Tommy visited my apartment in Toronto and inspired me to livestream the build setup. Here’s an hourly breakdown of what happened:

hour 0-6

• Organize all our parts in the empty kitchen and wipe down everything.

• Glove up and start assembling the main chamber with copper gaskets and flanges.

• Start setting up a vacuum transducer to measure pressure. We used an MKS-901p.

• Flushing out our vacuum pump and getting the oil hot by keeping it running for around 3 hours.

• Teflon tape all our vacuum joints and use high vacuum grease. We get down to 3 mTorr on the first try when attached to the transducer!

• Everything is going excellent so far – which terrifies me.

hour 6-12

• Tommy and James join us

• We learn how to read Mandarin to understand how our electrostatic precipitator works.

• Finished building the entire setup including the high voltage feedthrough, deuterium input and elbow hose from the vacuum pump to the chamber.

• Connect power supply wiring to HV feed and the chamber.

• Spend multiple hours debugging why our PEM cell wasn’t working. We were struggling to electrolyze our heavy water. Turns out our syringe was sticky and the gas pressure wasn’t enough to push the syringe so it backfilled into the PEM cell.

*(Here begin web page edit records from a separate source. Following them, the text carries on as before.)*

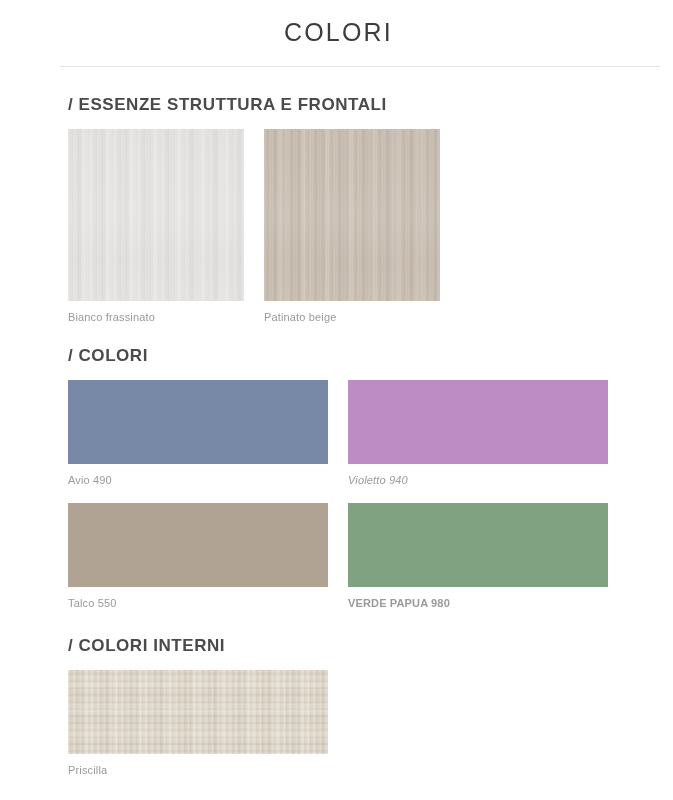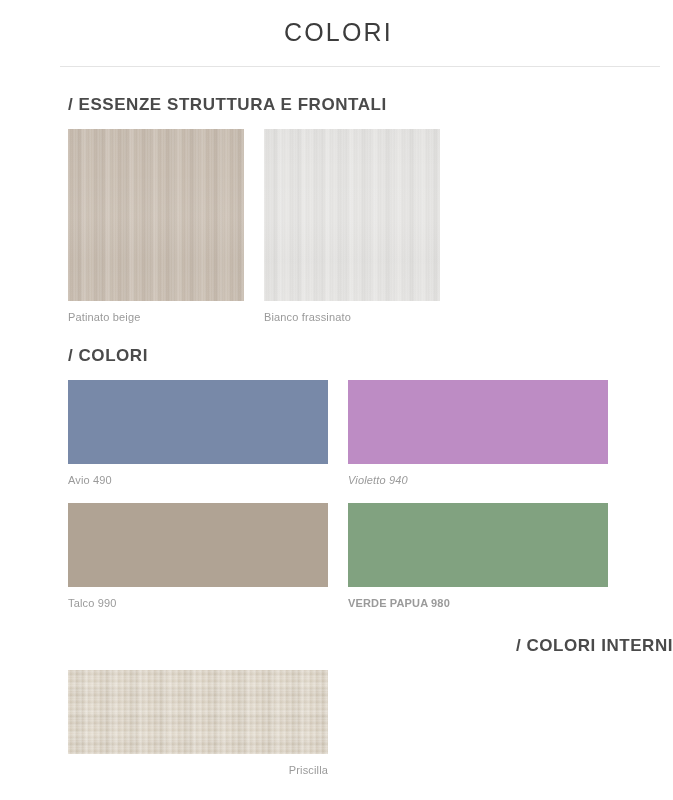"Patinato beige" div.swatch-cell { order: before "Bianco frassinato" -> after "Bianco frassinato" }
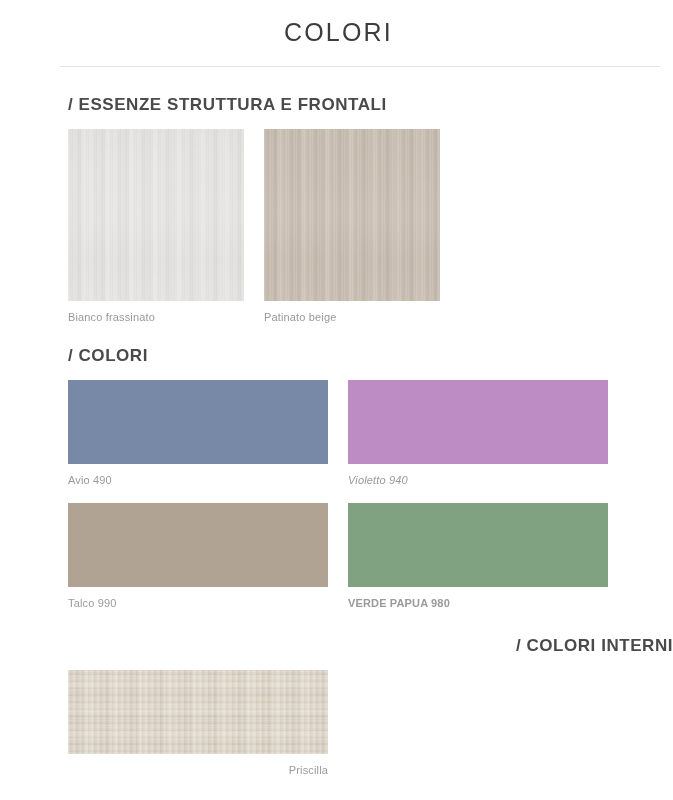"Talco 990" span.swatch-caption { text: 990 -> 550 }
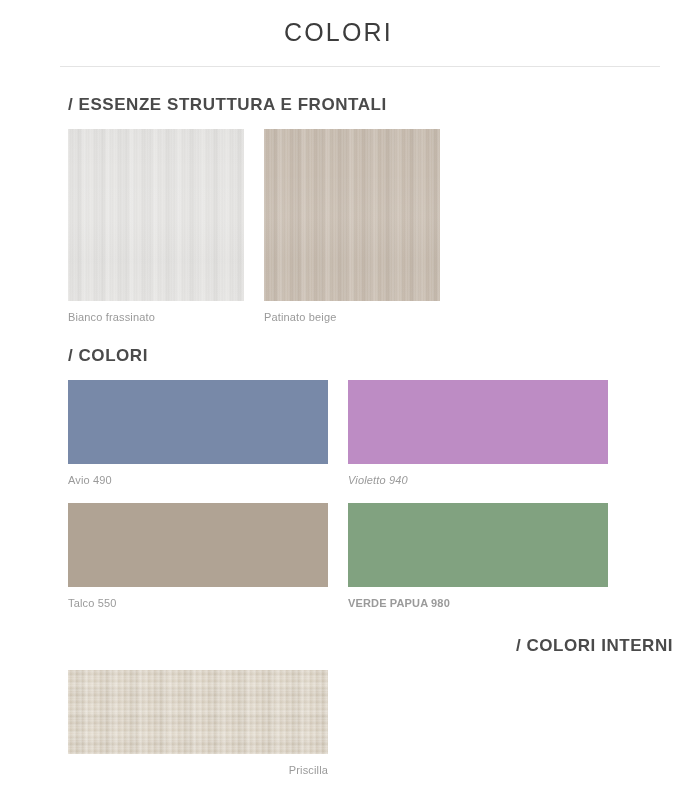"/ COLORI INTERNI" .section-interni { text-align: right -> none }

• We produced 100ml of D2!

• Did a quick test vacuum run on the entire setup and pulled 2.5 mTorr! So excited!

hours 12-24

• Nap time

• Spent many hours searching for a 120 → 220V step-up transformer for our power supply. I ended up calling every hardware store in Waterloo to try and find one but got lucky with finding this one. Shout out Aryan who helped with this!

  

hours 24-30

• Lots of debugging with the inner grid, I welded it poorly and it kept short-circuiting the system because it kept touching the chamber wall.

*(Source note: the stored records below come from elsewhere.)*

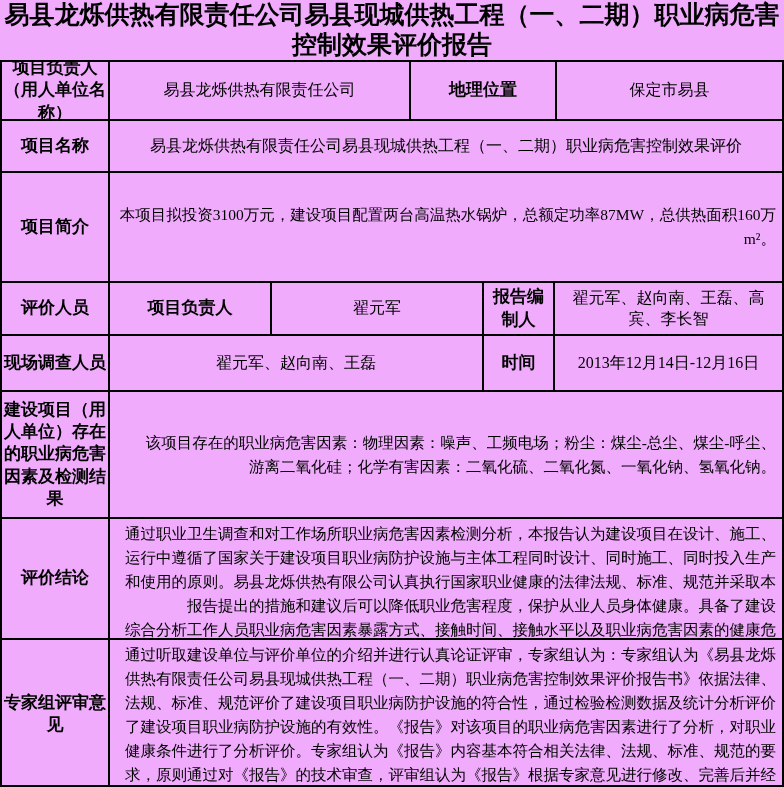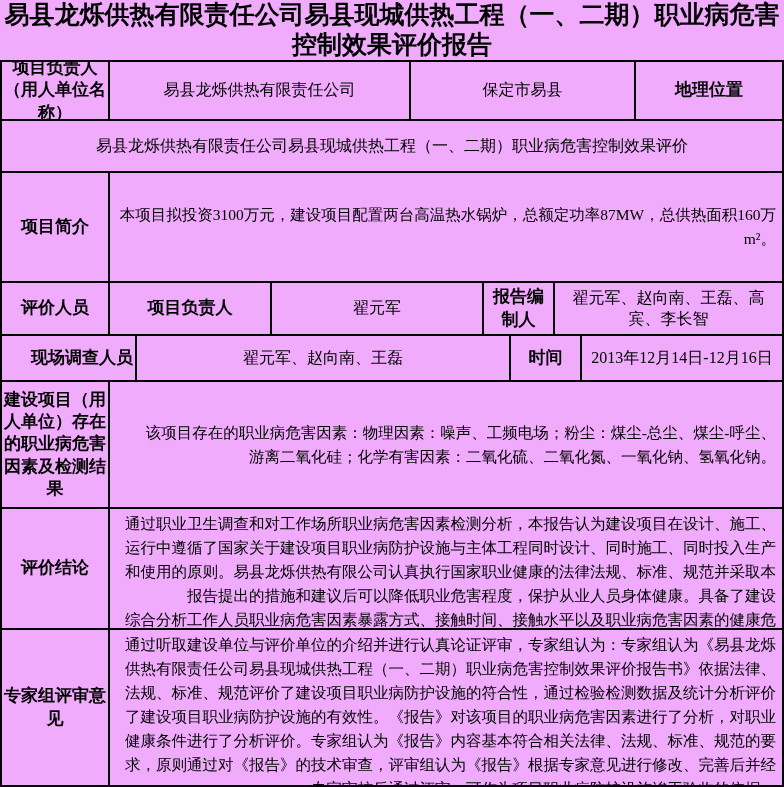"保定市易县" div.cell { order: before "地理位置" -> after "地理位置" }
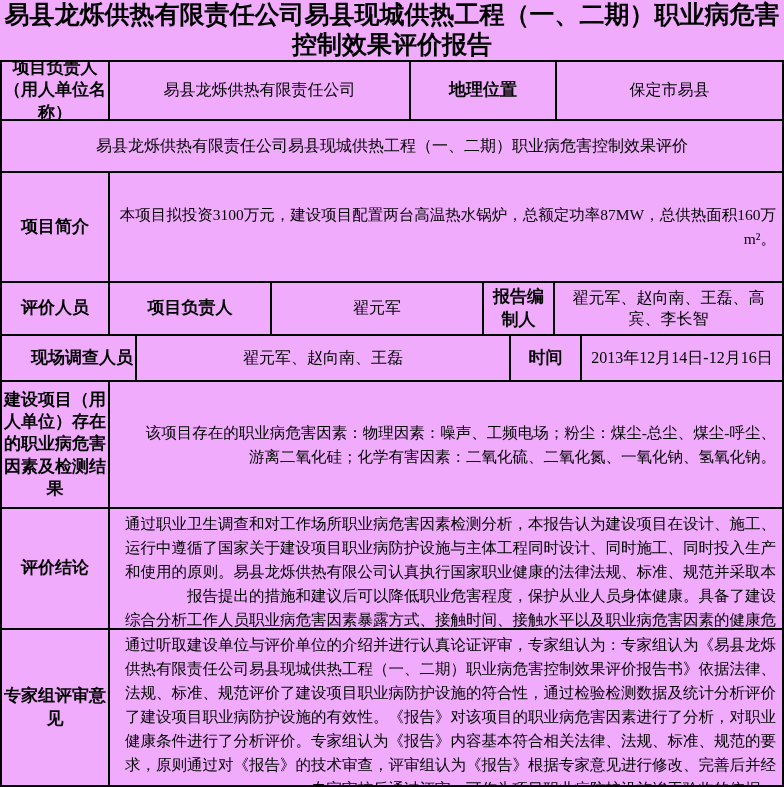"项目名称" div.cell { html: none -> <div>项目名称</div> }
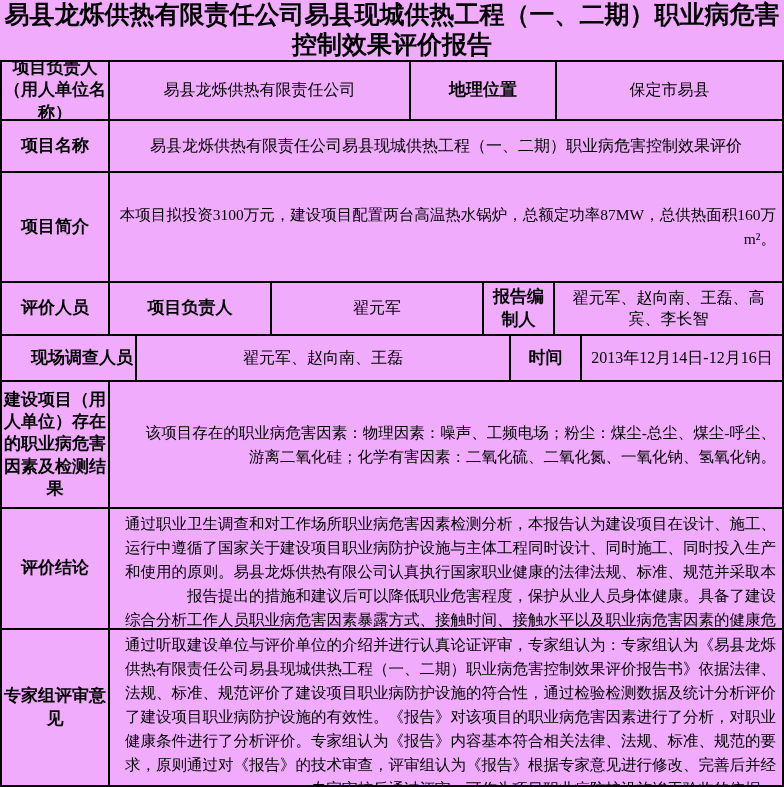"现场调查人员" .r5 { height: 46px -> 56px; padding-left: 27px -> none }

• Disaster strikes – the grid arcs with the chamber wall and fries my vacuum sensor – one of the most important parts of the setup

  • I am now basically driving blind, but I knew my system could go down to a certain pressure, so I ran with it.

  • This was difficult to deal with

• I redo my grid and painstakingly center it so it doesn’t touch the chamber walls. I also take care to be very granular with increasing the voltage.

hours 30-33

• After fixing the above, we finally got plasma! It was huge.

• We now setup the deuterium input, and slowly turn on the needle valve to input D2.

• I didn’t have lead sheets so I turned the system on, opened the needle valve for the deuterium to be let it and ran to my room to hide!

• And there she is

  

Ok thanks for everything!

Comments

[Noah Olsen⚡️🦅]

this is how innovation happens

[Peter]

Wow!

This actually IS a fusion done in your kitchen!

Incredible times to be alive!

Thank you sooo much for sharing this!